Iris annuì. «Davvero. Ho intenzione di dirlo domani alla regina Valsecchi. Rimarrò qui fino al tuo matrimonio, e poi deciderò cosa fare, che sia una gita di due settimane o uno spostamento un po' più lungo. Rocheforte non andrà da nessuna parte. Esattamente come te senza di me» le disse, per prenderla in giro.
Victoria roteò gli occhi e fece una smorfia, cercando di apparire infastidita ma mostrando invece solo divertimento. «Attenta, tra poco tu e l'ego smisurato che ti porti dietro potreste non riuscire più a entrare in questa stanza» le disse, per poi cadere in ginocchio sul pavimento per racchiuderla in un abbraccio.
Iris lo ricambiò, le labbra piegate in un sorriso sereno. «No, le camere di questa reggia sono talmente grandi che non corro alcun rischio.»
Victoria rise e si districò dall'abbraccio, risedendosi poi composta sul letto, e Iris allora si alzò in piedi, stiracchiandosi.
«Grazie per il vestito, è davvero bellissimo» le disse Victoria, accarezzandolo con lo sguardo.

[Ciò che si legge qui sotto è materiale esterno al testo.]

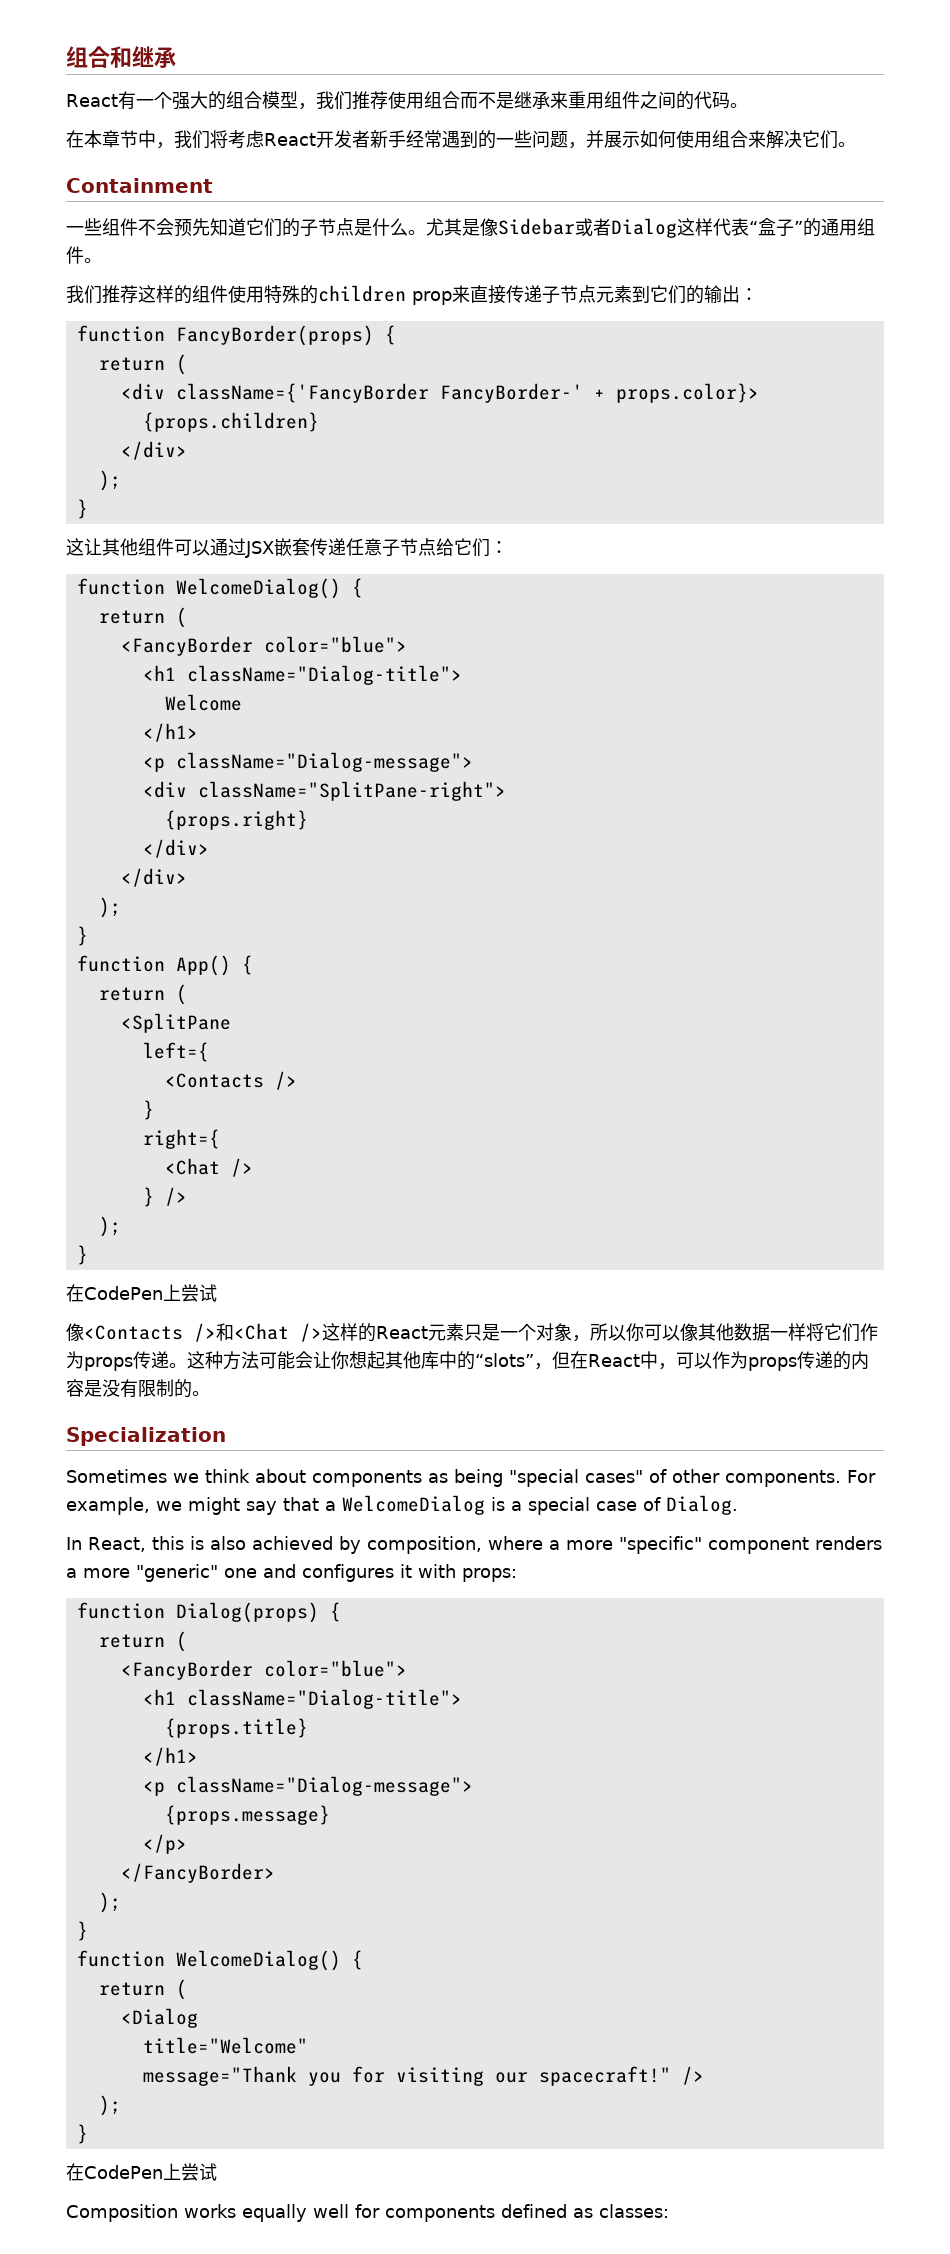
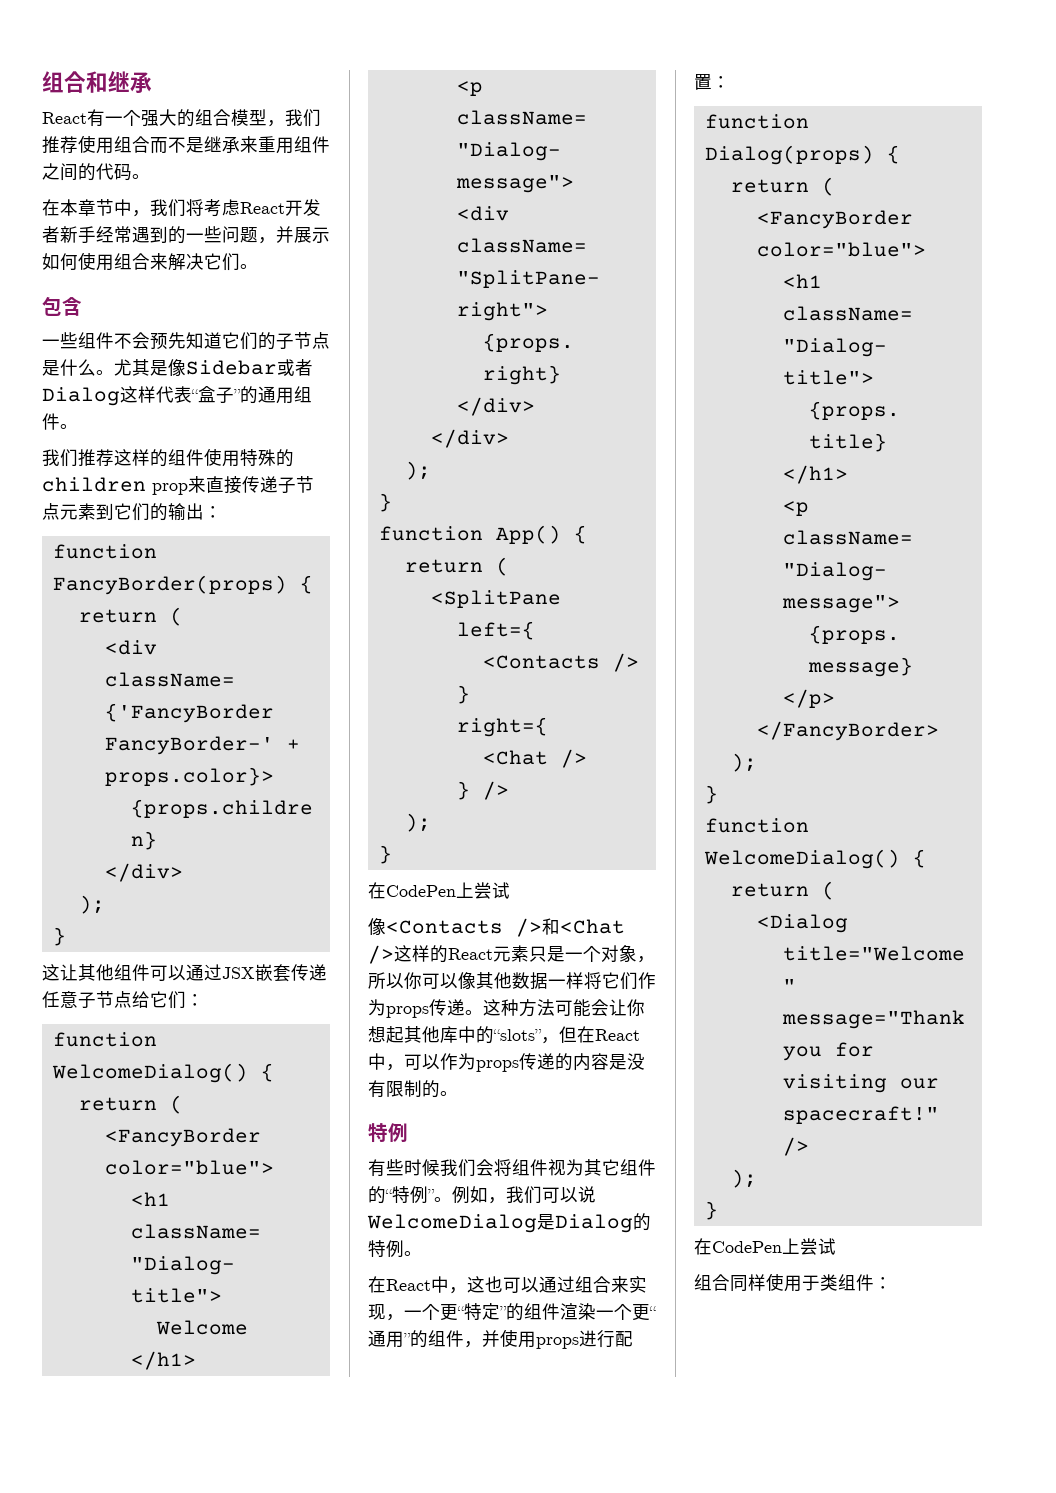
[66,178,213,193] Containment -> [42,296,82,316] 包含
[66,1427,226,1446] [66,1469,876,1487] [66,1495,738,1515] [66,1536,882,1554] [66,1564,517,1582] Specialization // Sometimes we think about components as being "special cases" of other components. For example, we might say that a WelcomeDialog is a special case of Dialog. // In React, this is also achieved by composition, where a more "specific" component renders a more "generic" one and configures it with props: -> [368,1123,408,1143] [368,1159,656,1177] [368,1186,596,1204] [367,1213,651,1233] [368,1240,422,1258] [368,1276,647,1294] [368,1303,656,1321] [368,1329,633,1349] [694,74,730,90] 特例 // 有些时候我们会将组件视为其它组件的“特例”。例如，我们可以说WelcomeDialog是Dialog的特例。 // 在React中，这也可以通过组合来实现，一个更“特定”的组件渲染一个更“通用”的组件，并使用props进行配置：
[66,2204,669,2222] Composition works equally well for components defined as classes: -> [694,1273,892,1292] 组合同样使用于类组件：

Iris le sorrise e poi allacciò le mani dietro la schiena. «Ora credo proprio che andrò a dormire per riposarmi da tutto il faticoso lavoro che ho svolto per te.» Victoria roteò ancora gli occhi, e poi scosse la testa. «Buona notte, Vic.»
Victoria si alzò per accompagnarla alla porta. «A domani, Iris.»
Domani.
Un altro giorno che avrebbe passato alla reggia degli Hudson. Uno dei tanti che avrebbe vissuto con il batticuore nel camminare per quei corridoi lucidi con l'ansia di poterlo incontrare, uno dei tanti in cui avrebbe tirato un sospiro di sollievo e uno di esasperazione per non averlo trovato da nessuna parte, uno dei tanti in cui si sarebbe impegnata a non pensare a lui.
Non sarebbe scappata. Avrebbe affrontato la situazione a testa alta. Ci sarebbe riuscita, come c'era riuscita in quegli ultimi giorni.
Era però vero che Noah le stava rendendo quel compito estremamente facile: era scomparso da una settimana.
*
Noah bussò alla porta di suo fratello, sapendo che a quell'ora l'avrebbe trovato in camera.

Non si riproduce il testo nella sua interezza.